Here are some ‘social media’ predictions for 2009, just for fun. Why social media? Well, my first prediction is that we’re going to see a lot more fuss about ‘social media’ here in the Middle East in 2009. And the trick there will be sorting the wheat from the chaff – because you’re about to see a load of ‘experts’ talking with great authority on the subject. And, as usual, the expertise on offer will all too frequently be scant. I recently had an advertising agency offer to ‘infiltrate the forums’ on behalf of a client, for instance. That to me is a signal of quite how bad it’s going to get before we settle down and work out who are the practitioners delivering new and insightful programmes using the social media tools that are revolutionising communications practice elsewhere in the world.
So I think we’re probably going to see one or two high profile social media gaffes in our region, quite a lot of weighty pronouncements and agencies rushing to show how they can package their ‘unique insight’ into the social media paradigm for clients. This is what my very good friend Gianni Catalfamo, the uber-geek and European Web 2.0 guru, calls 2.0Wash. Like Greenwash that preceded it, 2.0Wash is when every programme contains a blog, just because, well, they should all contain a blog these days...

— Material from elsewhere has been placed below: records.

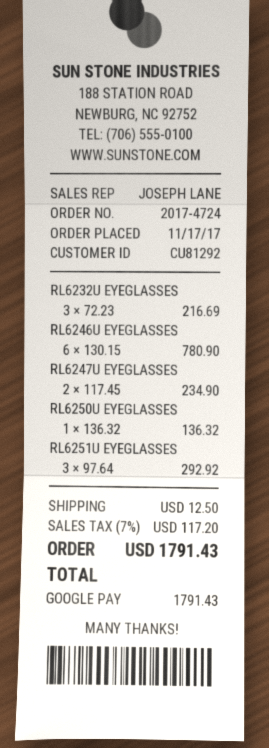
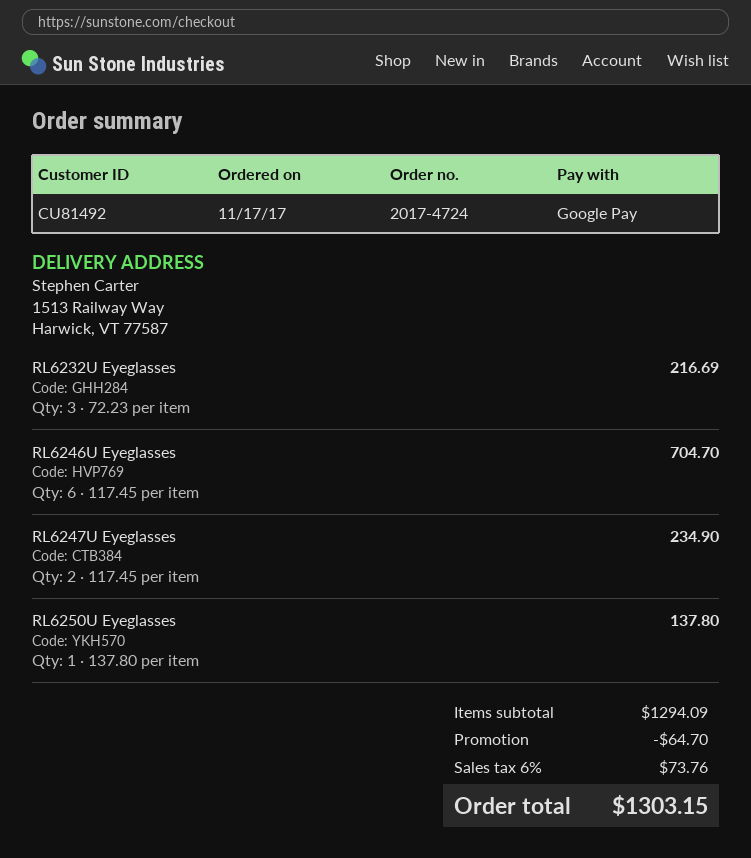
customer number: CU81292 -> CU81492
RL6246U EYEGLASSES: 6 x 130.15 = 780.90 -> 6 x 117.45 = 704.70
RL6250U EYEGLASSES: 1 x 136.32 = 136.32 -> 1 x 137.80 = 137.80
RL6251U EYEGLASSES: 3 x 97.64 = 292.92 -> none
discount: none -> 64.70
shipping: 12.50 -> none
tax: 7% = 117.20 -> 6% = 73.76
total: 1791.43 -> 1303.15

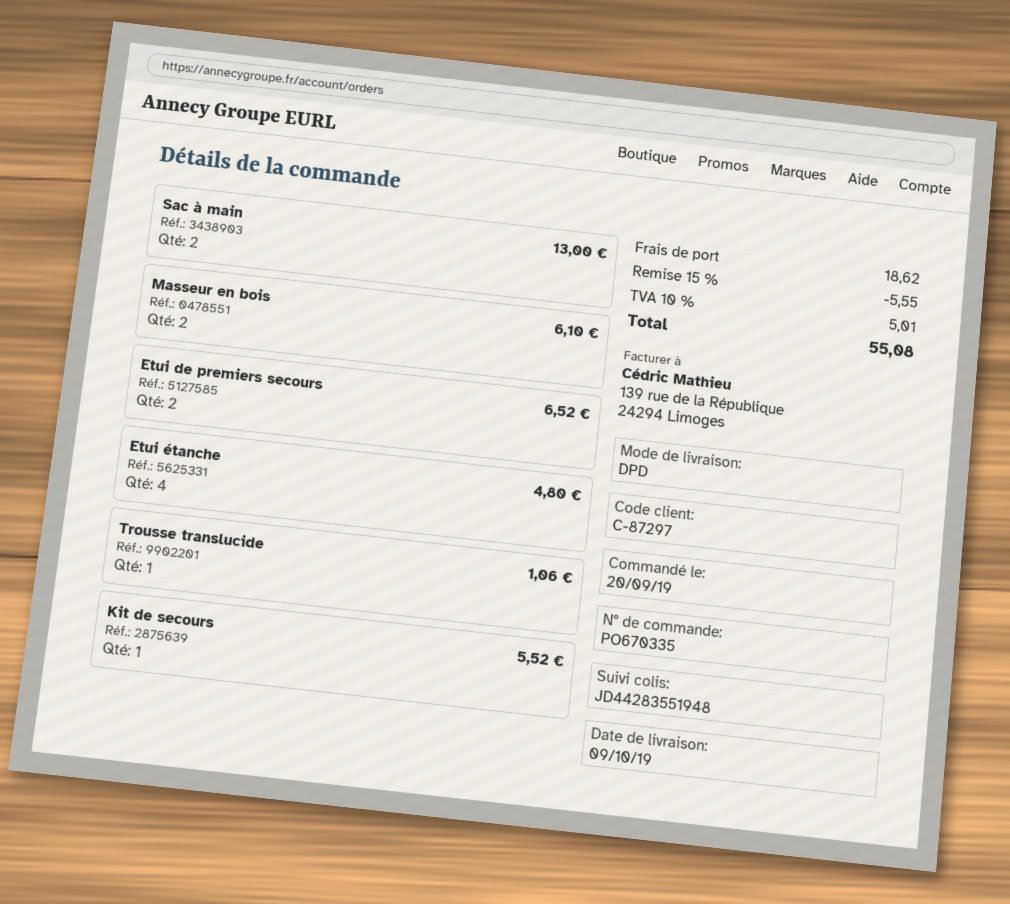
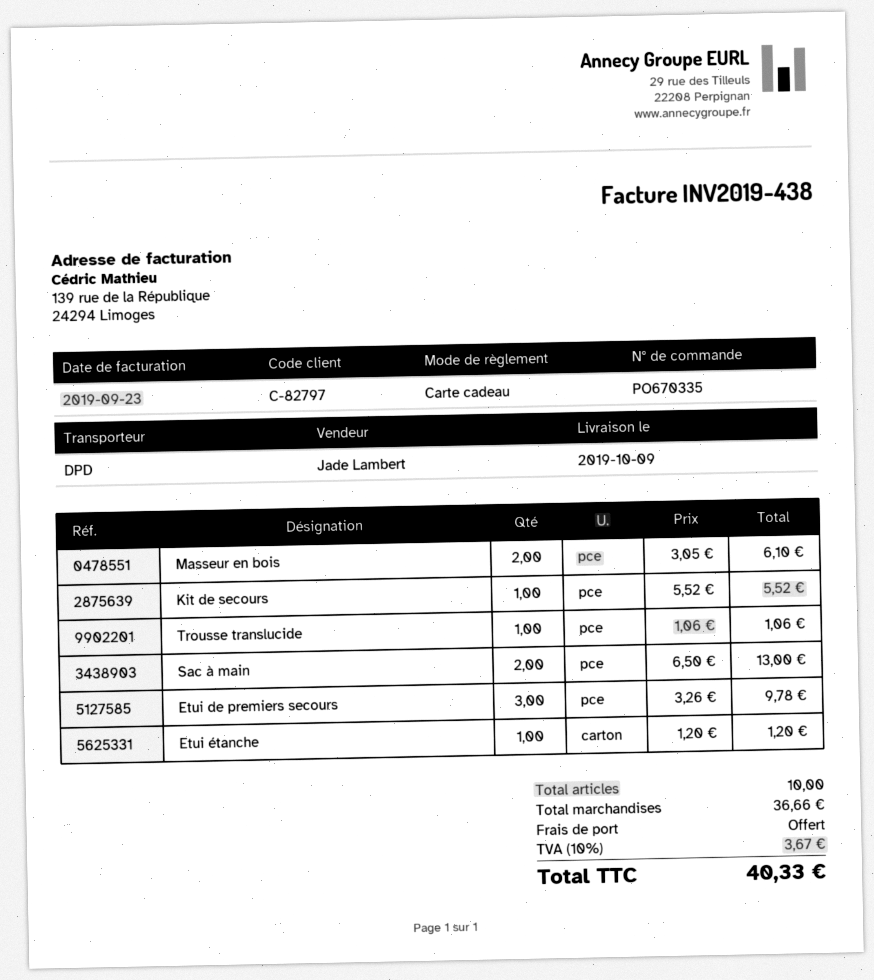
customer number: C-87297 -> C-82797
Etui de premiers secours: 2 for 6.52 -> 3 for 9.78
Etui étanche: 4 for 4.80 -> 1 for 1.20
discount: 15% = 5.55 -> none
shipping: 18.62 -> 0.00
tax: 10% = 5.01 -> 10% = 3.67
total: 55.08 -> 40.33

In the meantime, I think we’ll see an increasing pressure on regional telcos to stop blocking these social media networks – orkut, flikr and other important components of the ‘Web 2.0’ mix remain blocked. These blocks continue to contribute to retarding our region’s use of some of the most powerful communication tools to emerge since Thomas Caxton started thinking about Ps and Qs.
My final social media prediction for 2009 is that we’ll start to realise quite how powerful the grassroots movement towards using these tools can be. It’s already happened in other world markets and it’s late arriving here precisely because of the blocks. But more people in the Middle East are using FaceBook than read any single newspaper. More people in the UAE are using FaceBook than read any single newspaper. And FaceBook is only one of many, many social media platforms...
This piece originally appeared as one of the chucklesomely named 'A Moment with McNabb' columns in Campaign Middle East magazine.
1 comment:
I get a sense that there are two tipping points happening simultaneously.
The people who are behind the early adopters but ahead of the mainstream (I bet there’s a really good word for them) are just beginning to take to Twitter, in the same way that Facebook suddenly took off about 15 months ago.
And people who dipped their toes in the water with blogs, then went away are coming back. It feels like there’s a second wave.
All that means that (cliche as it is to say it) I think 2009 is the year social media will become a mainstream marketing tool.